Henri smiled. He’d been worried about Brian, and in a way, he hoped that they were sending the older men home.
“As of today, all men of the rank of Corporal are now Sergeant. Sergeant’s are now Staff Sergeant’s, and Staff Sergeant’s are Sergeant Majors, or Warrant Officers. Step forward and receive your rank,” hollered the Captain.
Brian blinked. Then he stepped up, still thinking this was some kind of horrid dream. He still was in shock when he looked down and saw Sergeant stripes in his hand. “Captain! Are you sure?” he asked.
“Yes! We need you older men to help with the younger ones. Plus, you speak French. According to some of you, I barely speak English, so we need you. The Army is making French Units and for some of them, we will need all the skills we can find. Therefore, your age, your language skills and your military skills are needed. Specifically now!” the Captain shouted.

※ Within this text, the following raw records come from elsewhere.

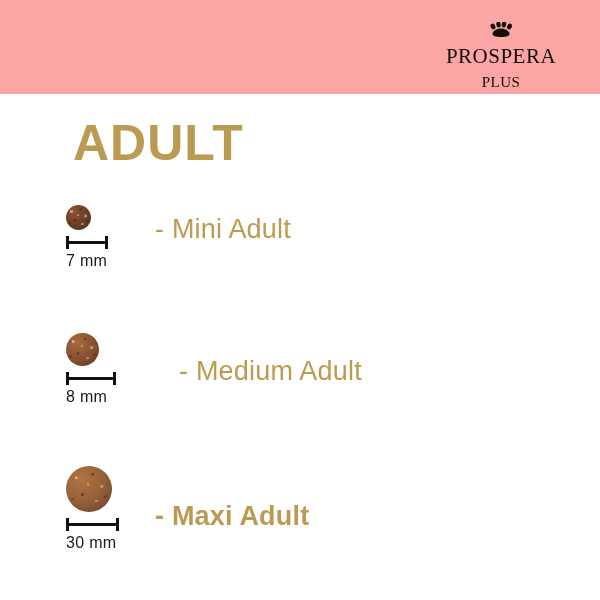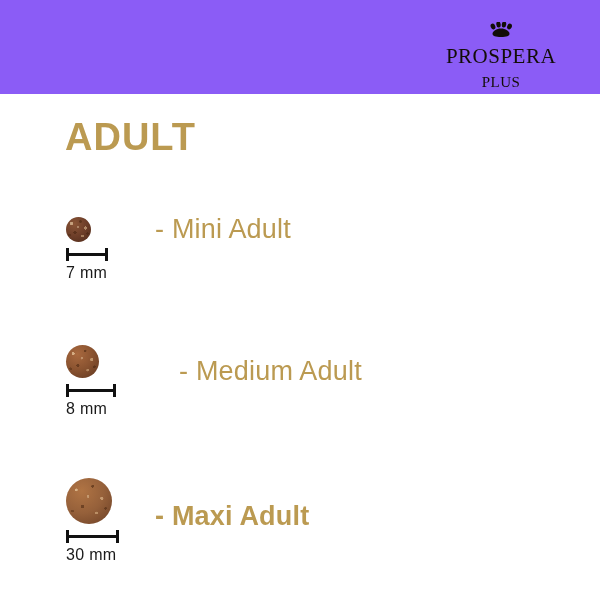"prospera" .header-band { background: #8b5cf6 -> #fca5a5 }
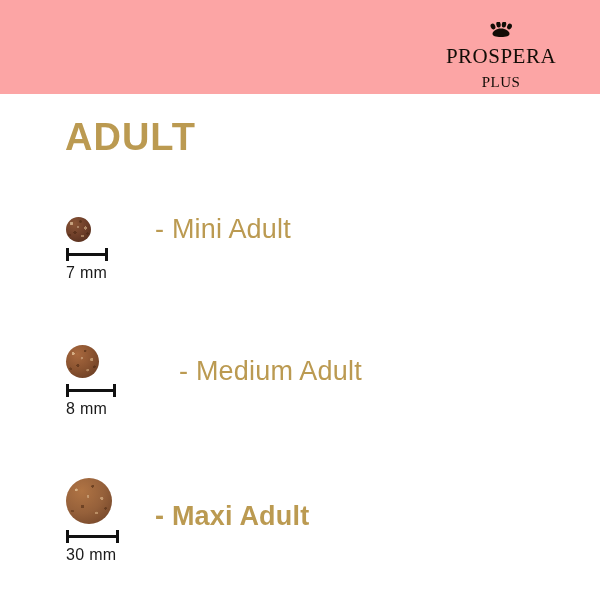"ADULT" .page-title { font-size: 38px -> 50px; left: 65px -> 73px }
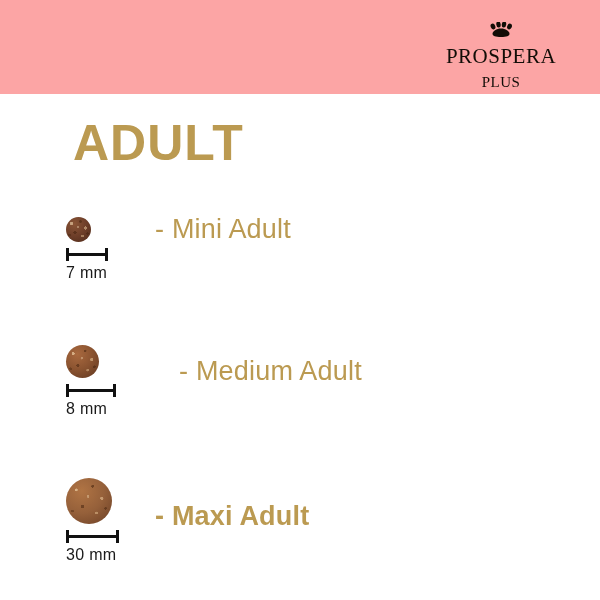"7 mm" .spec-block { top: 12px -> 0 }
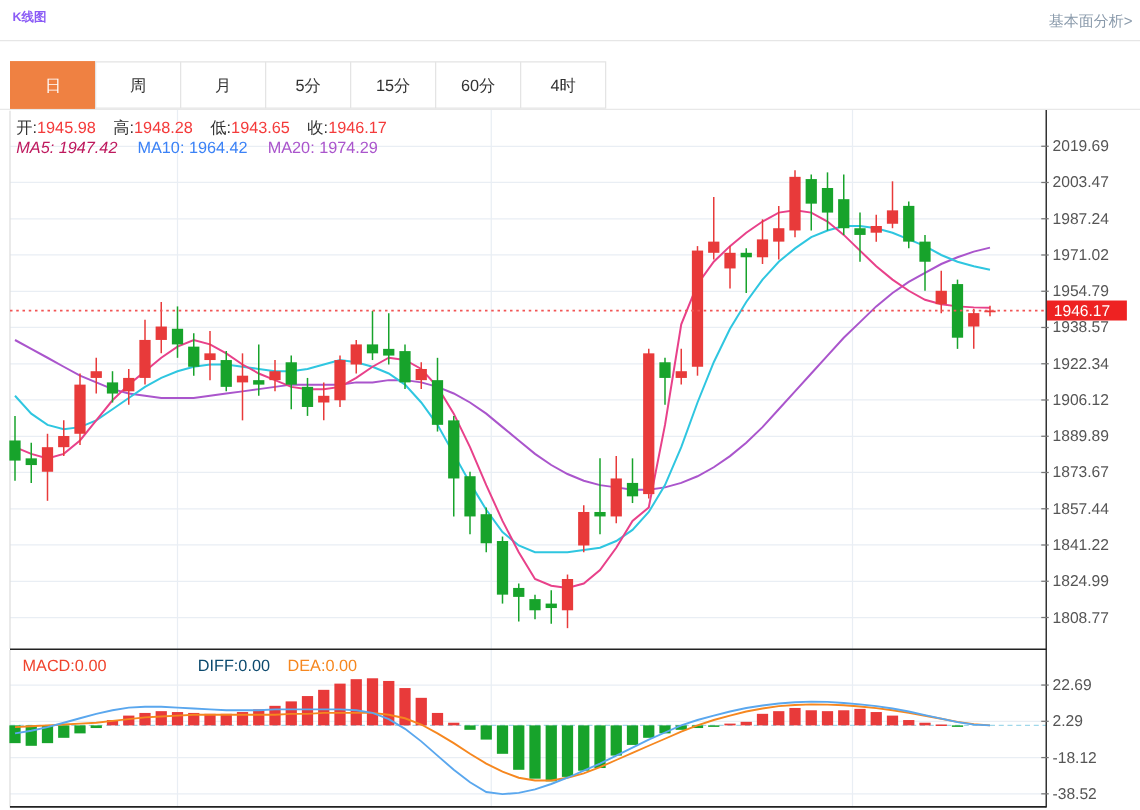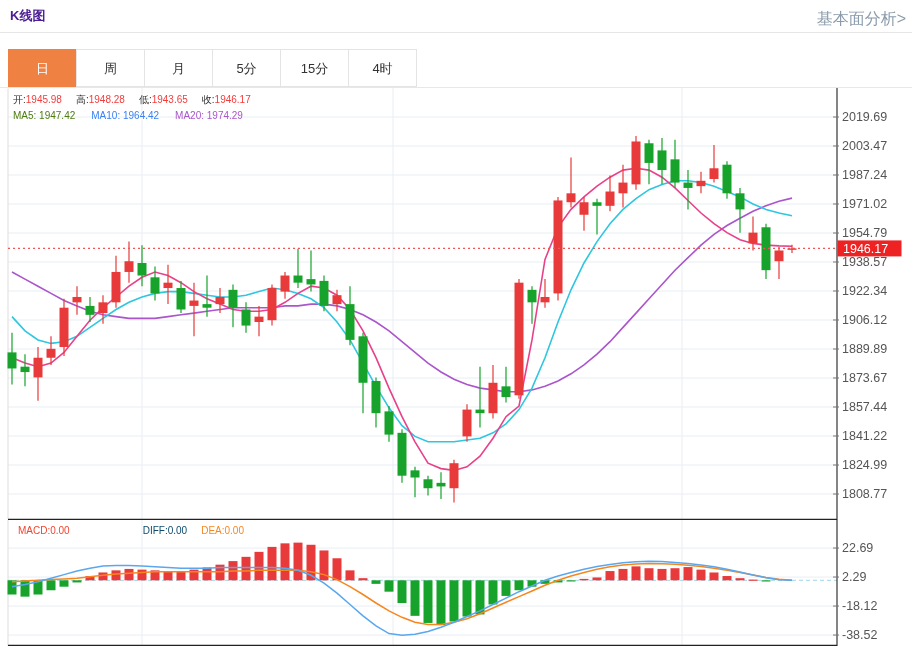"K线图" .page-title { color: #4c1d95 -> #8b5cf6; font-size: 13px -> 10px }
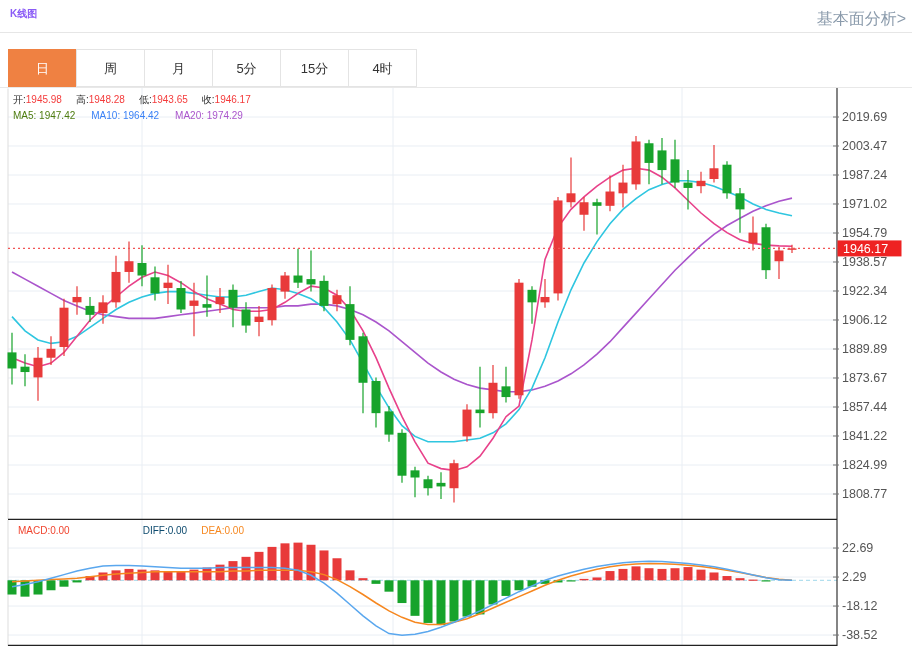"基本面分析>" .fund-link { font-size: 16px -> 12px }
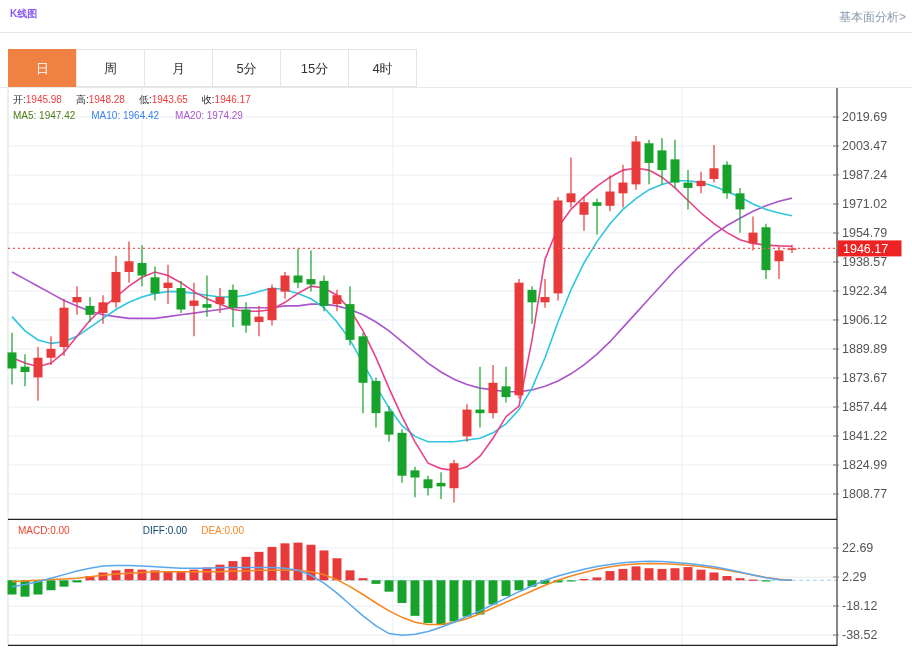"60分" div.tab { html: none -> <div>60分</div> }
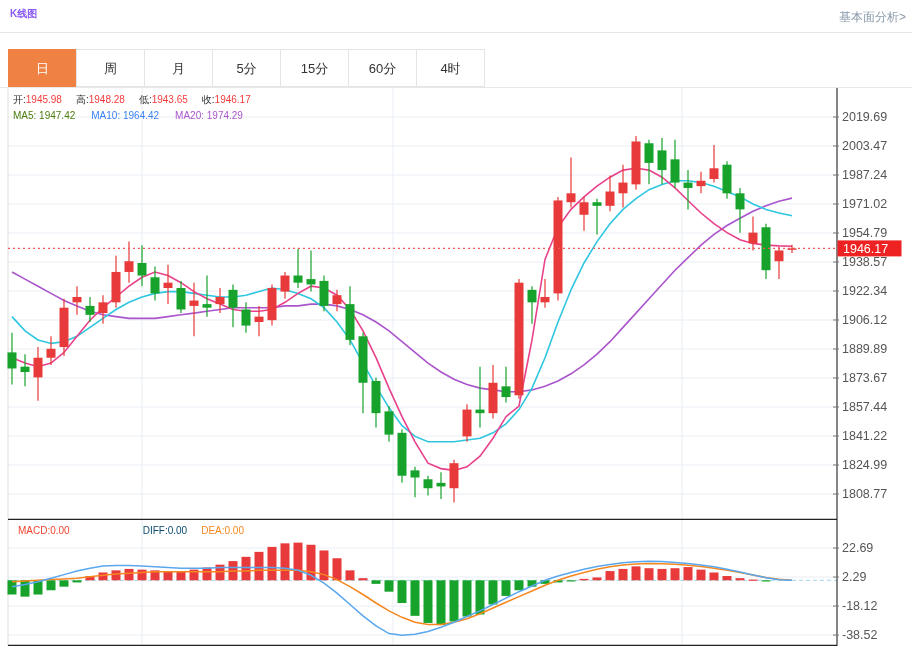"开:1945.98 高:1948.28 低:1943.65 收:1946.17" .legend { font-size: 10px -> 13px }
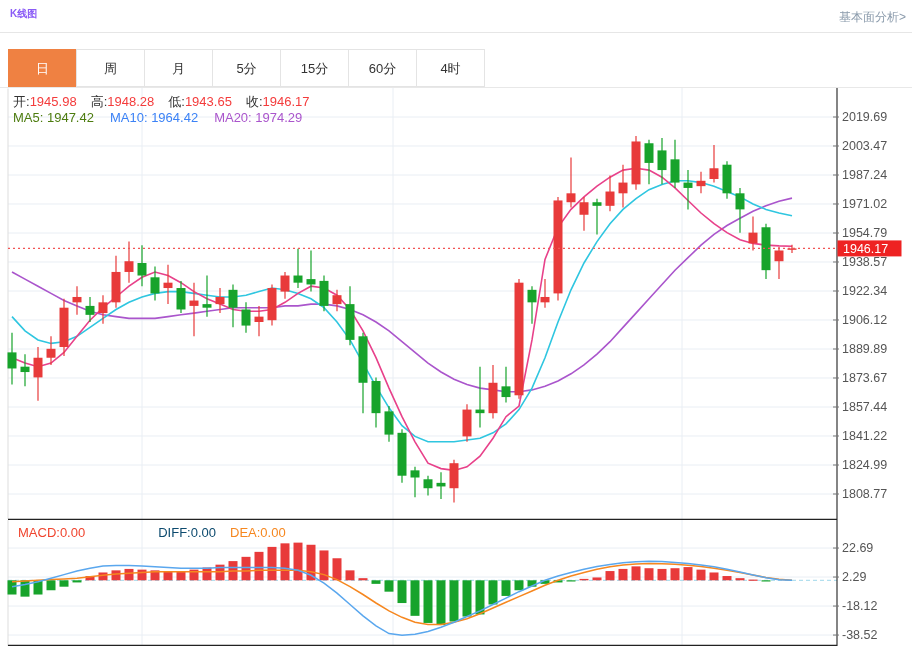"MA5: 1947.42" .ma5 { color: #4d7c0f -> #be185d; font-style: none -> italic }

“Aye Captain,” Brian said as he walked away from the assembly. “Damn! Damn! Damn!” he thought. Part of the way that most of the shifters coped was by being low profile. Now he would have those damn stripes on his sleeves.
The 1st Canadian Infantry Division set sale for England in December of 1939. 58,000 men had enlisted. Brian swore that all 58,000 were on this boat and vomiting. Him included. The Aquitania was no smoother than the ship he took in the Great War. His stomach was no better either. At least the men around him didn’t howl too much.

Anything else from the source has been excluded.